• [What the task requires] Among the entries below, which lines run from the line with "(549, 219) none" through the line with "[549,110,841,133] (https://github.com/DiploDatos/) ->"? Retype those, both ends included, exactly and without pictures.

[Opening Exercise inputs section]

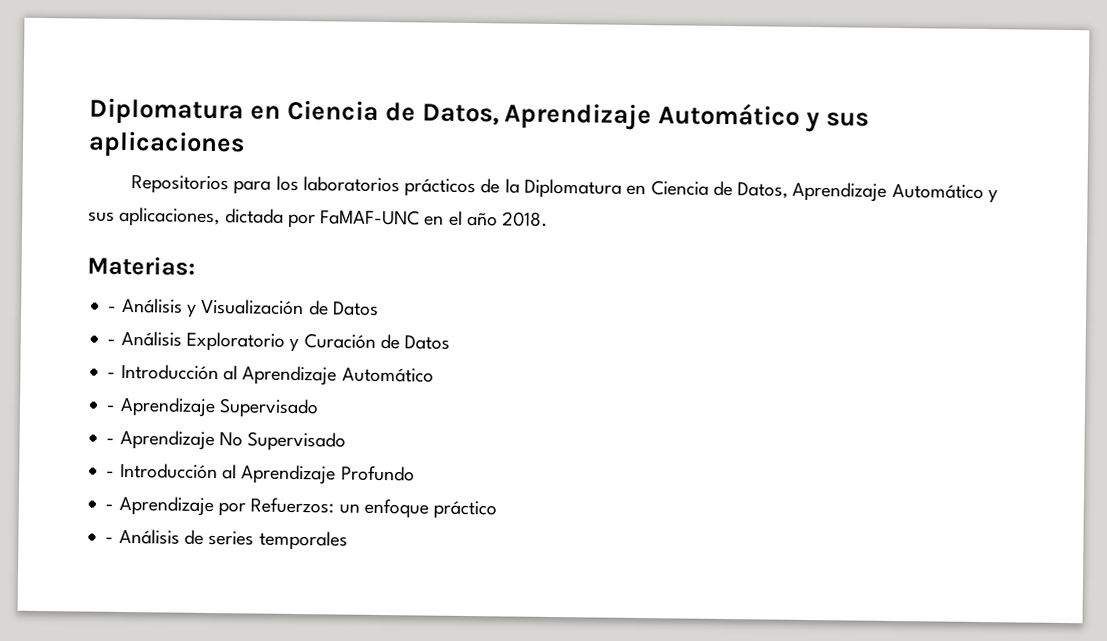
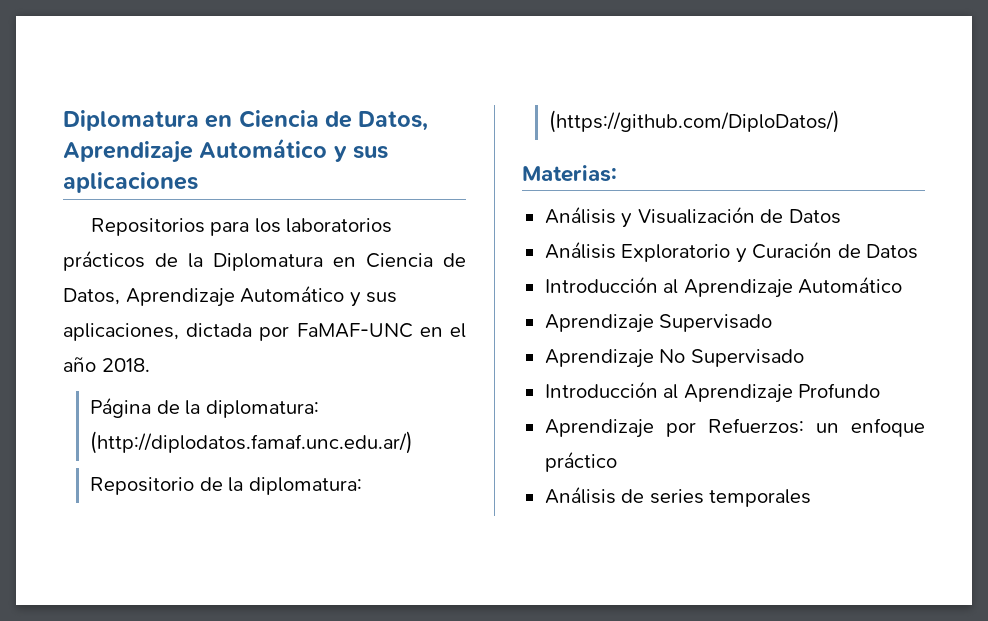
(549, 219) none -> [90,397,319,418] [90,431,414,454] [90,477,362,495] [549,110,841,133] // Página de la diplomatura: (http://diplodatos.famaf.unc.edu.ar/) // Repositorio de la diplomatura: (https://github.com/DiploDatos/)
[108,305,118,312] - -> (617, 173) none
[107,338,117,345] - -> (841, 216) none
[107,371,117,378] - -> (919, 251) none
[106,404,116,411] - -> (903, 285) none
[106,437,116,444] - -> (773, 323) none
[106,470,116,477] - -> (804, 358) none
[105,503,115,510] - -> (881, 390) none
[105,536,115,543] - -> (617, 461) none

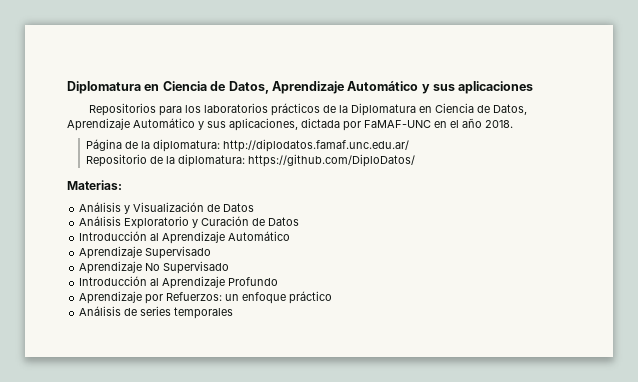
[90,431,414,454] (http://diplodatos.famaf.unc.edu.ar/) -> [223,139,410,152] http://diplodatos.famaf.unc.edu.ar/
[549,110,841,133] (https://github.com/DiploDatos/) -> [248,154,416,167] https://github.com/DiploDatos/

[Closing Exercise inputs section]
[Opening Exercise inputs section]

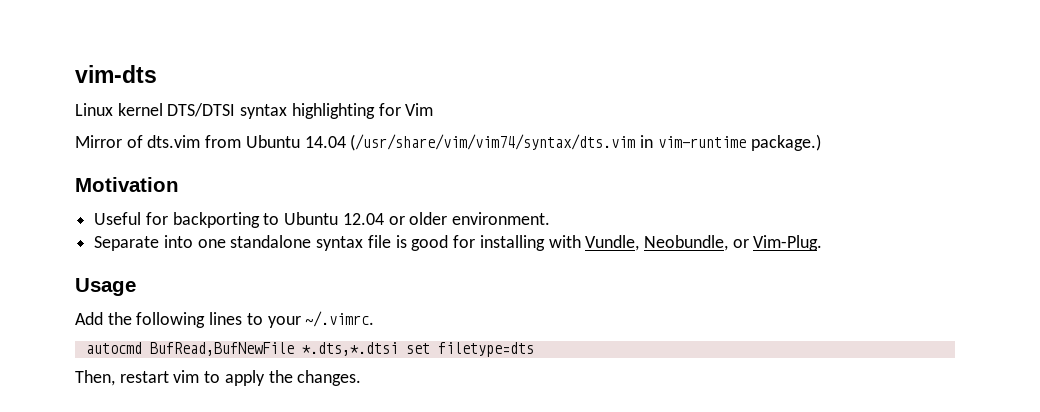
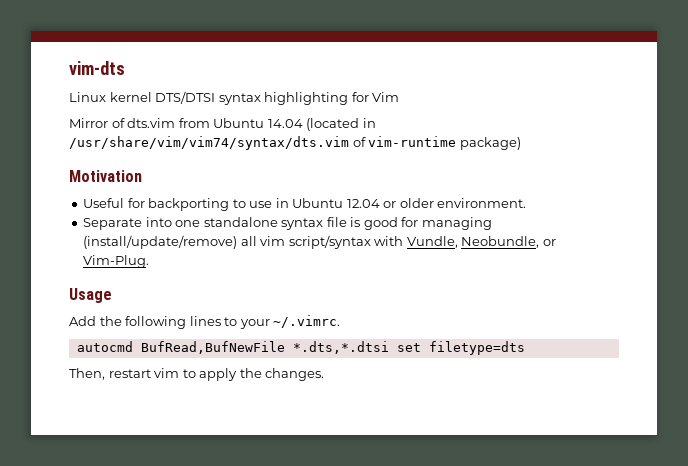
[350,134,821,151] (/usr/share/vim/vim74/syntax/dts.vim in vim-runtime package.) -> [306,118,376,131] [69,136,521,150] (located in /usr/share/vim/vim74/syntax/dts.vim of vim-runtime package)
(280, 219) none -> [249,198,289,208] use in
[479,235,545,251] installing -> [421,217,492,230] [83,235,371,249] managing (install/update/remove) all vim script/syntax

[Closing Exercise inputs section]

• [Output for this exercise]
(549, 219) none -> [90,397,319,418] [90,431,414,454] [90,477,362,495] [549,110,841,133] // Página de la diplomatura: (http://diplodatos.famaf.unc.edu.ar/) // Repositorio de la diplomatura: (https://github.com/DiploDatos/)
[108,305,118,312] - -> (617, 173) none
[107,338,117,345] - -> (841, 216) none
[107,371,117,378] - -> (919, 251) none
[106,404,116,411] - -> (903, 285) none
[106,437,116,444] - -> (773, 323) none
[106,470,116,477] - -> (804, 358) none
[105,503,115,510] - -> (881, 390) none
[105,536,115,543] - -> (617, 461) none

[90,431,414,454] (http://diplodatos.famaf.unc.edu.ar/) -> [223,139,410,152] http://diplodatos.famaf.unc.edu.ar/
[549,110,841,133] (https://github.com/DiploDatos/) -> [248,154,416,167] https://github.com/DiploDatos/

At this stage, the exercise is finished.